A memory came to her, stark and raw, of the morning a starling had fallen down the chimney and got trapped in the living room. She called out for her mum to rescue it, but when there was no response, ran upstairs to find her. Her mum was in the bathroom and nine year old Laura burst in just as she was getting out of the shower. Her buttocks, hips and breasts were covered in yellow, black and blue bruises. She saw the shock on her daughter’s face and immediately related a story of how she had tripped at the top of the library steps and fallen heavily down them. She must have had the story ready always, just in case. Laura knew that now but at the time she hadn’t questioned it, had all but forgotten it in the excitement of freeing the panicky bird. Laura’s mum never again left the bathroom door unlocked.

It was years later that Laura had to face the truth and it left her in bits. She was living in London and in the middle of her law exams when her mother was diagnosed with breast cancer. The doctor who found it, also found serious bruising, vaginal and anal scarring and signs of old injuries. She had rung Laura, and the police, to say she suspected domestic abuse.

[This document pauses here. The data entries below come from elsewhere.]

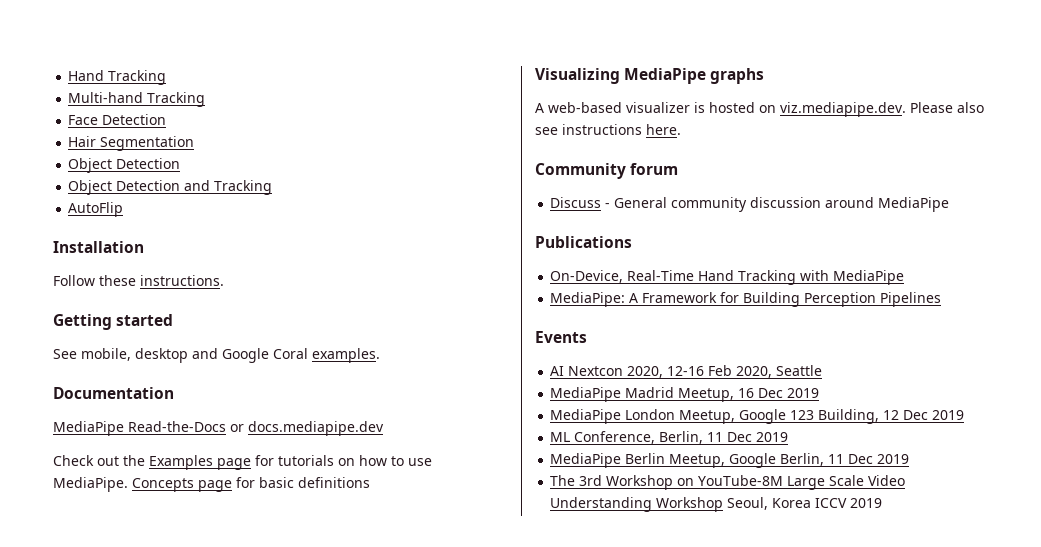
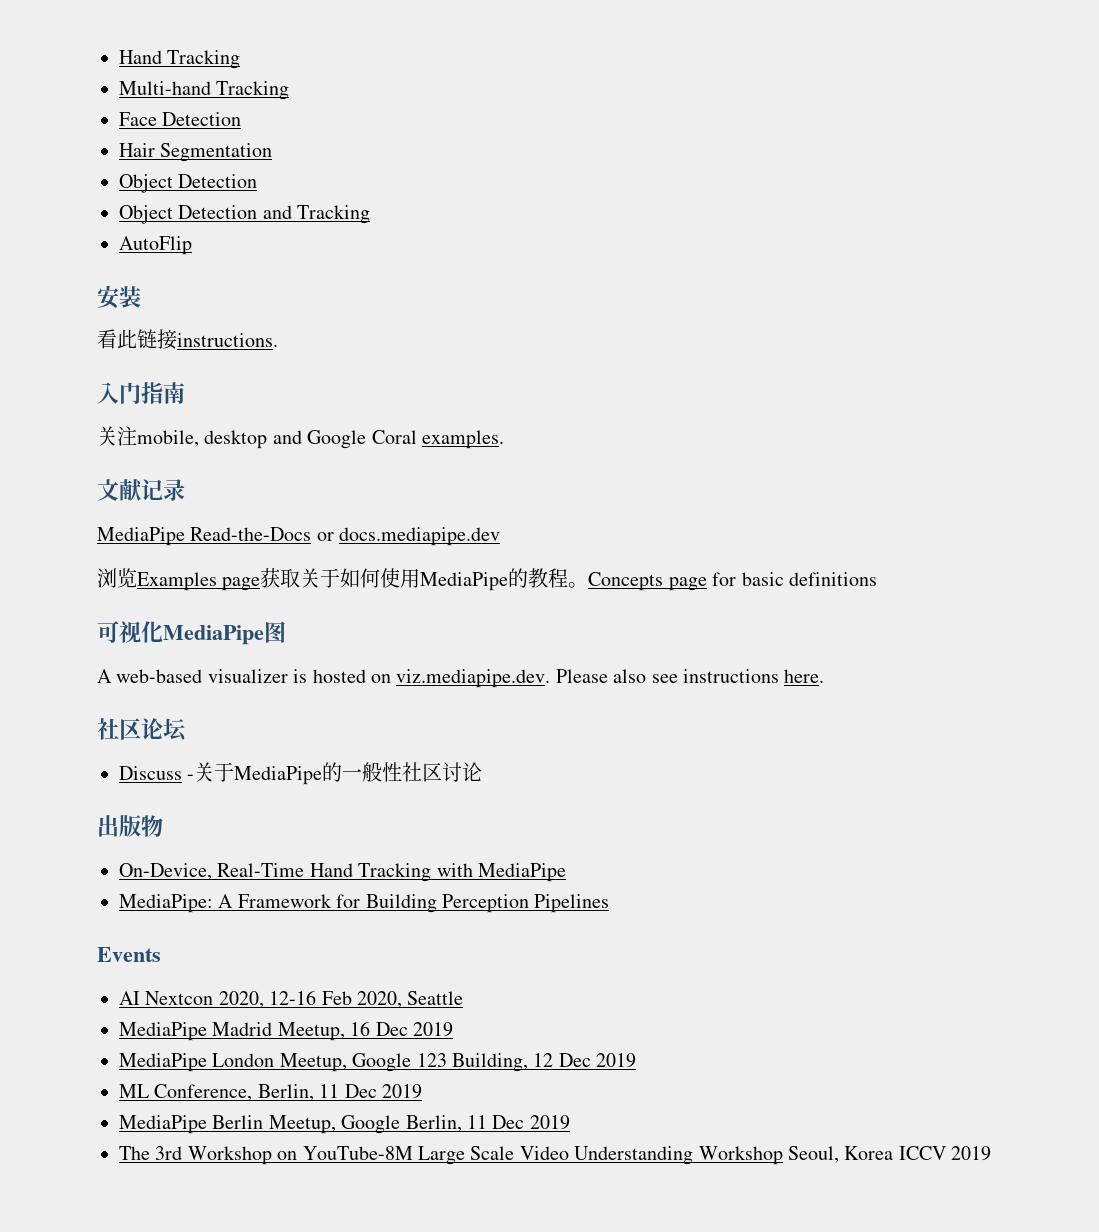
[53,241,144,253] [53,275,224,286] [53,314,174,330] [53,349,77,359] Installation // Follow these instructions. // Getting started // See -> [97,285,141,309] [97,329,278,350] [97,382,185,404] [97,426,137,446] 安装 // 看此链接instructions. // 入门指南 // 关注
[53,387,174,399] Documentation -> [97,479,185,501] 文献记录
[53,455,432,470] [53,477,128,492] Check out the Examples page for tutorials on how to use MediaPipe. -> [97,568,589,591] 浏览Examples page获取关于如何使用MediaPipe的教程。
[535,68,765,84] Visualizing MediaPipe graphs -> [97,621,286,645] 可视化MediaPipe图
[535,163,679,179] Community forum -> [97,718,187,742] 社区论坛
[614,197,950,212] [535,236,632,248] General community discussion around MediaPipe // Publications -> [194,762,483,785] [97,815,163,837] 关于MediaPipe的一般性社区讨论 // 出版物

Jenny Maxwell left her husband but refused to give evidence against him and he was never charged. She came to live with Laura for nine months while she sorted out her life and beat off the cancer, but she would never speak about the violence however gently her daughter raised it. Just once, when Laura was going cautiously round the houses trying to approach the subject, she interrupted sharply, ‘Never let yourself be a victim. Never. That’s all I’ll say.’

A year later, when Laura was twenty five, the cancer came back and this time Jenny Maxwell lost the battle. In an agony of guilt and regret, Laura wondered if the years of abuse had brought it on in the first place and whether, if she had realized what was going on and had spoken out, her mum would still be alive.

Laura forced the thoughts away. She picked up a dog-eared business card from her desk. It had the details for the Tunisian lawyer and she called his number.

CHAPTER TEN

The police guard made it impossible to get near Harry Pelham without explaining who he was and the reason for his visit. Ben Morgan had no intention of doing either. He’d had dealings with the police before and he didn’t want to renew the experience. He had been lucky to miss them at Harry’s house the day before and he had been lucky again to find out about the guard before it was too late. He arrived at the ward to find Harry nowhere in sight, so he asked a nurse for directions. She pointed to a side room and told him he’d have to ask the police officers if he could see Harry. There were two of them and one was standing outside the door to the room.

‘Why are they here?’ he asked.

‘No idea. All I know is any visitor has to get their permission if they want to talk to him.’

‘Do you think they’ll be staying long?

She shrugged, then said, ‘He’s lucky he’s not handcuffed to one of them.’